Origine (partie 4) :
-2500 avant J-C, Egypte…
Les jours passèrent. Les barbares semblaient vouloir reprendre des forces car ils cessèrent leurs attaques contre le royaume. Ils s’étaient retranchés au-delà des vallées, de l’autre côté du fleuve, pour rassembler leurs troupes au vue d’une offensive ultime.
Les soldats du pharaon se préparaient eux-aussi. Et ils attendaient.
Horbaf, tel une ombre, suivait son frère partout, où qu’il aille, de loin. Il ne se passait pas une minute sans qu’il n’ait les yeux tournés vers Minkhaf.
Celui-ci ne faisait rien qui aurait pu compromettre sa vie.
Il vaquait à ses occupations habituelles mais Horbaf voyait qu’à chaque fois qu’une femme implorante, tenant un enfant entre ses bras, venait au palais en suppliant Minkhaf de faire revenir son époux, le vizir serrait les poings, de rage et de désespoir.
Horbaf doutait.
Chaque jour, il vacillait entre sa fidélité à son roi et à ses dieux et entre les paroles de son frère. Minkhaf avait raison, oui. Il avait aussi tord.
Mais Horbaf, tiraillé, préférait à chaque fois délivrer ses doutes au pharaon et celui-ci, après un long discours, finissait par le convaincre qu’il ne fallait pas utiliser l’ankh. Les désastres que cela entraînerait seraient beaucoup trop graves. Bien pire que si on ne l’utilisait pas.
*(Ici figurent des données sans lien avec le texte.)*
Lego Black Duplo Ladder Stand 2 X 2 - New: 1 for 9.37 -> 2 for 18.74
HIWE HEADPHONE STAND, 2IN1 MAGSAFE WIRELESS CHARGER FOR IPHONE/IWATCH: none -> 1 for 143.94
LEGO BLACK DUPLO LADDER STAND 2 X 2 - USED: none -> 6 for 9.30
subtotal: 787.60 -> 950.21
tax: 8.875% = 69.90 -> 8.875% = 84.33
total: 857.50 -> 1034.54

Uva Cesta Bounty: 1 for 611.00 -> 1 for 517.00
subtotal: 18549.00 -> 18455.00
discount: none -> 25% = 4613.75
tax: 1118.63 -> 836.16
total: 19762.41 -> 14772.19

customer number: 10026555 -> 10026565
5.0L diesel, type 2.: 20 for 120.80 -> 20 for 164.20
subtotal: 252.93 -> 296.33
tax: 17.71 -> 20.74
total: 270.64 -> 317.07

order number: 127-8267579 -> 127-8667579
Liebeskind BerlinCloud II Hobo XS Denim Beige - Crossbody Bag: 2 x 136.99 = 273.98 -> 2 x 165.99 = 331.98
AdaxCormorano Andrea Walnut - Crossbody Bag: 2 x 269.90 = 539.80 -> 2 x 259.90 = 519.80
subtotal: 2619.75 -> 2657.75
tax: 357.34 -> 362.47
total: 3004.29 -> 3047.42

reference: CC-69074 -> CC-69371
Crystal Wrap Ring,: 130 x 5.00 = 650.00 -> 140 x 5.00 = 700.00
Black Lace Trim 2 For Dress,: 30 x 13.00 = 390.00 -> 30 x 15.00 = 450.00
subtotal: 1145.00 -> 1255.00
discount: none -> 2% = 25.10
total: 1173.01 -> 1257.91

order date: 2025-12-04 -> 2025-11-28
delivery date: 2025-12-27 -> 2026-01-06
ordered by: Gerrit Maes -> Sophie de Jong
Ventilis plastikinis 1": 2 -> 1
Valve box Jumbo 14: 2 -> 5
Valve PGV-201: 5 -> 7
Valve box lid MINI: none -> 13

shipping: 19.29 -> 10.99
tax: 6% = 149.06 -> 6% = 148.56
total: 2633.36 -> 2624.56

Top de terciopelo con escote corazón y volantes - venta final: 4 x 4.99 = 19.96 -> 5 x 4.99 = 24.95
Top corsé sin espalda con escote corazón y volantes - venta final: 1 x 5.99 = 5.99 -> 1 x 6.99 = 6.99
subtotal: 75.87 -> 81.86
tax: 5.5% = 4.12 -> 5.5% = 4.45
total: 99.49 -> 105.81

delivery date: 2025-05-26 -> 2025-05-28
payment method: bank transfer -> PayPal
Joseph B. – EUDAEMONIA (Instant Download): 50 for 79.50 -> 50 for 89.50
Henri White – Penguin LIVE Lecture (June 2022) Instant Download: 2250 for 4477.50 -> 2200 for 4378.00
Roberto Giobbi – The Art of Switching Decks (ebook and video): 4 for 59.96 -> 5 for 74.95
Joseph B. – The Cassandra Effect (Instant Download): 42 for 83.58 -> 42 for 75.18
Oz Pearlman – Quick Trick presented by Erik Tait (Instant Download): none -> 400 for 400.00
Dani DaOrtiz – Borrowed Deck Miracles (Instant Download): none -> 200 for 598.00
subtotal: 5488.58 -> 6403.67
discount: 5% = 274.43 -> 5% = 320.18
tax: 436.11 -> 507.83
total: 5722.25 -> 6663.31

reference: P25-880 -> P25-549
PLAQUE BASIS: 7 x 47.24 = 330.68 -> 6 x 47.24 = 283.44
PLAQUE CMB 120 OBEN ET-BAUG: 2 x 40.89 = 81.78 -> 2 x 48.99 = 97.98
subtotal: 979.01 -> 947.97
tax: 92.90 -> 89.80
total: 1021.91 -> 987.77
Mais un soir, Minkhaf disparut.
Horbaf l’avait quitté des yeux quelques minutes et ne l’avait plus retrouvé. Le soir tombait et le vizir avait déambulé dans tout le palais à la recherche de son frère, en vain. Finalement, paniqué, il avait couru chez Kephren.
-Frère !
Le pharaon s’était tourné vers Horbaf.
-Oui ?
-Minkhaf a disparu !
Kephren se leva d’un bond.
-Que dis-tu ?!
-Il a disparu ! Je crains qu’il ne tente de… de s’emparer du fragment !
Kephren devint pâle.
-Si c’est ce qu’il a décidé, il se dirigera vers la cachette. Rattrape-le et fais ce que tu as à faire.
Horbaf baissa les yeux.
-C’est un ordre, fit Kephren.
L’ankh avait été caché dans un temple, non loin du palais, dont l’entrée était cachée et gardée par des hommes en arme. Horbaf avait sauté sur un cheval et galopé jusqu’à cet endroit. La lune se levait, dans le ciel, quand il y arriva.
Le silence était total.
Les quatre gardes, à l’entrée, gisaient au sol. Une mare de sang les entouraient.
Horbaf craignait d’être arrivé trop tard mais il entendit du bruit à l’intérieur. Il s’y précipita, le sabre sortit, et arriva dans la grande salle où l’ankh reposait dans un coffre scellé.
Minkhaf l’avait ouvert et il tenait le fragment entre ses doigts.
Horbaf se stoppa, hypnotisé par la lueur dorée. L’ankh semblait l’attirer, aspirer son esprit, l’envoûter totalement. Minkhaf se retourna et écarquilla les yeux en apercevant son frère. Il posa la main sur la poignée de son cimeterre.
-N’approche pas Horbaf ! Je t’avais prévenu ! Tu as fait le mauvais choix ! Tu aurais du m’écouter plutôt que Kephren ! Ne t’approche pas !
Horbaf, tiré de son hypnose par les cris de son frère, secoua la tête. Il fixa Minkhaf.
-Non Min, ne fait pas ça. S’il-te-plait.
-Kephren t’a ordonné de me tuer n’est-ce pas ? Qu’est-ce que tu attends ? Qu’est-ce que tu attends ?!
Horbaf bondit, l’épée en avant.
Minkhaf posa l’ankh dans son réceptacle et dégaina son sabre. Les deux lames s’entrechoquèrent brutalement en produisant une pluie d’étincelles.
Les deux frères enchaînèrent une série d’attaques rapides et fulgurantes, précises et puissantes. Mais aucun ne reculait ni ne laissait une ouverture dans sa garde. Les deux hommes méritaient bien leur titre de « faucheurs de guerre ».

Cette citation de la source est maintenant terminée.